The hospital was so busy I had to spend the afternoon in the lab waiting for a hospital room to open. These sweet women went about their duties cheerfully but never missed noticing the slightest need I had and never missed a chance to encourage me in my journey.

They had warned me they would put an "art line" in while I was under anesthesia and when I woke it was throbbing and continued to for the next 24 hours. I had another IV in my foot, leg compression things going off continually, a neck brace and shooting shoulder pain. I seriously thought I would die of claustrophobic pain before dawn. Deep breathing through the night, I wrapped myself in the blanket of love from dear friends and tried to hang on to the moment I could get it out. The next day, they were able to use the IV in my foot instead and thankfully my wrist could begin to recover. A week later it is still sore and bruised.

     Many tender mercies and small miracles happened. We were supposed to be out of town with our grandkids that week but my husband didn't feel like we should go and moved the trip to another week (the exact week my neck brace comes off!!! NOT a coincidence!) His work load was lighter that week because of the President's Day holiday coming up. Dr. Lawrence, the surgeon on call, had trained to perform these exact surgeries and our confidence in him was so high. All members of the teams that would decide my treatment converged on my room at the exact time and everyone who would make a decision was there to discuss my case. Dr. Lawrence could make time the next day to perform the surgery. They were able to find a surgery room open at Hunstman so I didn't have to transfer to the U of U. They were able to get the tumor out successfully. The resident said it was one of the most perfect surgeries she could have imagined. I KNEW that the prayers of our family and friends had made that possible! My sweet friend, Becky Nelson, said that the circuit board in heaven must have been lit up from all the prayers. I love that visual. She said, "There is no way heaven could have not noticed the "glow" coming from Farmington." What a blessed and lucky girl I am!



On Sunday we attended a small Sacrament Meeting held in the hospital for patients and I was able to renew my faith in Christ's Atonement for us all. The speaker talked about the hymn, "How Gentle God's Commands" and I thought of the phrase, "That hand which bears all Nature up shall guard His children well." I have always felt that I am in God's gentle hands.

I completely trust the Lord in this trial. I know that it will help me become the person I am meant to be and hopefully inspire others to press forward on their individual journeys as well. I am so grateful for family and friends who have given me unfailing support. I can never repay them for the love and prayers they have extended on my behalf. I hope blessings will return to them many times over in whatever extremity they find themselves.

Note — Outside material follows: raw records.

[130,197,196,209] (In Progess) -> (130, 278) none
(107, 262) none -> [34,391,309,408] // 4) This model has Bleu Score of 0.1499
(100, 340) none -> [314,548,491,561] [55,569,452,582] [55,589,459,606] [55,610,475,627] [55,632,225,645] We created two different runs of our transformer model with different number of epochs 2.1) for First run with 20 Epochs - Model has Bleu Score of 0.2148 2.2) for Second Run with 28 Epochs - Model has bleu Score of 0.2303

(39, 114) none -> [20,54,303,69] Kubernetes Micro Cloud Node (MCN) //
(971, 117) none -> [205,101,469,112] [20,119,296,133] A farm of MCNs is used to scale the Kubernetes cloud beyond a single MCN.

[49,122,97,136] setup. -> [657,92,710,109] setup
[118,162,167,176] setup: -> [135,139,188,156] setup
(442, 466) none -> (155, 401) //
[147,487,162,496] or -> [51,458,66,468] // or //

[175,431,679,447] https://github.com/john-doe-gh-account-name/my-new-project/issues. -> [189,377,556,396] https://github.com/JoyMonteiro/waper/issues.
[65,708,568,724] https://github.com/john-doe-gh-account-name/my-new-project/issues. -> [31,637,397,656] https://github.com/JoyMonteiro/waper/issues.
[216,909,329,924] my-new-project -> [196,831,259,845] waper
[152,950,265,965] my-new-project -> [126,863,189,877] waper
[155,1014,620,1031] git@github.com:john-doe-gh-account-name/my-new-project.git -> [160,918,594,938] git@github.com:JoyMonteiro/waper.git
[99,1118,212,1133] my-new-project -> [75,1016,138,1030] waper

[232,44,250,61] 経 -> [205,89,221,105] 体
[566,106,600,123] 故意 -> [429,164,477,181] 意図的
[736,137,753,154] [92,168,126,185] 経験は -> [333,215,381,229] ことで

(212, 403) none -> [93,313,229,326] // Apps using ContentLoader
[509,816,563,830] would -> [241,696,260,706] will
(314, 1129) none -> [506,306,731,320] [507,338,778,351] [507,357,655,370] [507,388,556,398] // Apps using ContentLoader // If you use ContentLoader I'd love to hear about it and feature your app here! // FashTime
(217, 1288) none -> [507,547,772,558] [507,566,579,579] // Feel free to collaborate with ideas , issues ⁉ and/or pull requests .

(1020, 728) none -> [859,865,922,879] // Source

As we were waiting to be called for labs, I looked at my phone. It was 11:11. My daughter always makes a wish at 11:11 and I asked my husband what he would wish? We both agreed that more quality time would be every wish. We are very hopeful I will make it to the upcoming bucket list trips we have planned. The other morning as my sweetheart was leaving for work, he looked at me with my neck brace and mirroring my brave smile said,


 "We might not win this battle, 
but we will win the war. 
We will be together eternally and 
there is no way we will lose each other."


     I'm home now recovering slowly, faithfully wearing my brace to help stabilize my neck. 
I still have shooting pain across my back and down my arm from nerve damage. I just have to wait for it to heal and pray that it does quickly. Pain meds will relieve it for an hour or so but the side effects are not worth it at this point. I'm very grateful to have had so little pain until now though. 
     I have to look back to see progress, comparing myself to where I was a week ago, instead of looking forward because I have no idea when I won't be in pain all the time. Time heals all wounds, true. And I've got nothing but time.... sort of.